(Edit tracking data):
-------
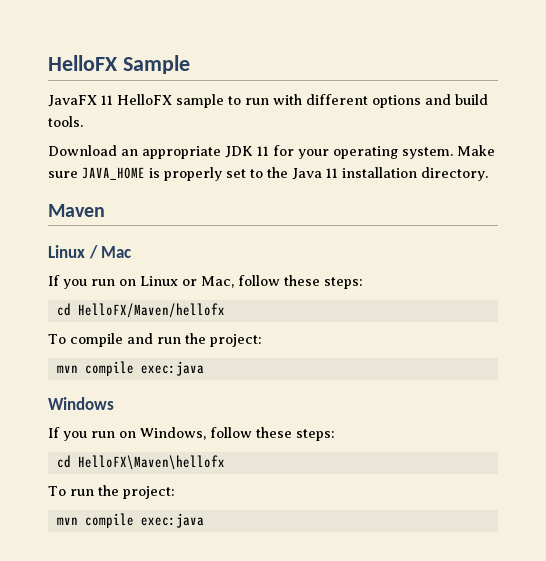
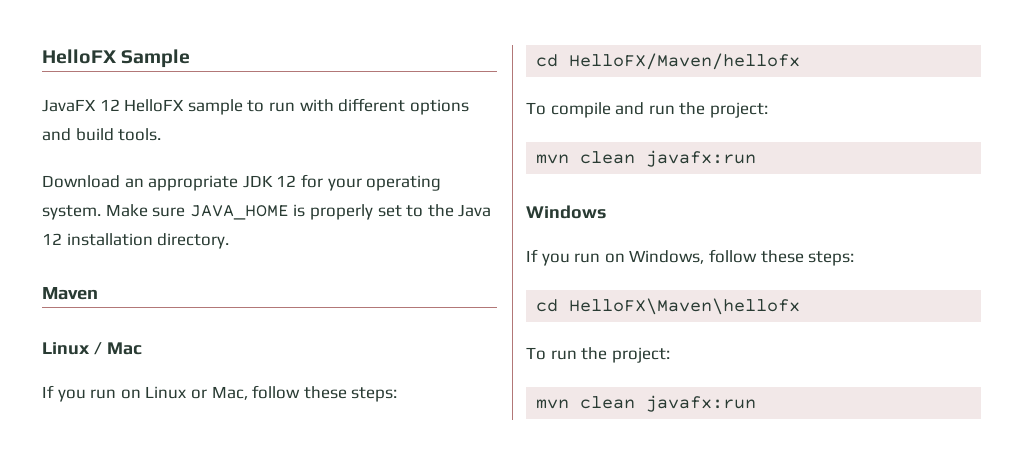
- JavaFX 11 HelloFX sample to run with different options and build tools.
+ JavaFX 12 HelloFX sample to run with different options and build tools.
- Download an appropriate JDK 11 for your operating system.
+ Download an appropriate JDK 12 for your operating system.
- Make sure JAVA_HOME is properly set to the Java 11 installation directory.
+ Make sure JAVA_HOME is properly set to the Java 12 installation directory.
  To compile and run the project:
- mvn compile exec:java
+ mvn clean javafx:run
  To run the project:
- mvn compile exec:java
+ mvn clean javafx:run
-------
(Description of the task): Transcribe the entries above verbatim, omitting their pictures.

(Task response):
- JavaFX 11 HelloFX sample to run with different options and build tools.
+ JavaFX 12 HelloFX sample to run with different options and build tools.
- Download an appropriate JDK 11 for your operating system.
+ Download an appropriate JDK 12 for your operating system.
- Make sure JAVA_HOME is properly set to the Java 11 installation directory.
+ Make sure JAVA_HOME is properly set to the Java 12 installation directory.
  To compile and run the project:
- mvn compile exec:java
+ mvn clean javafx:run
  To run the project:
- mvn compile exec:java
+ mvn clean javafx:run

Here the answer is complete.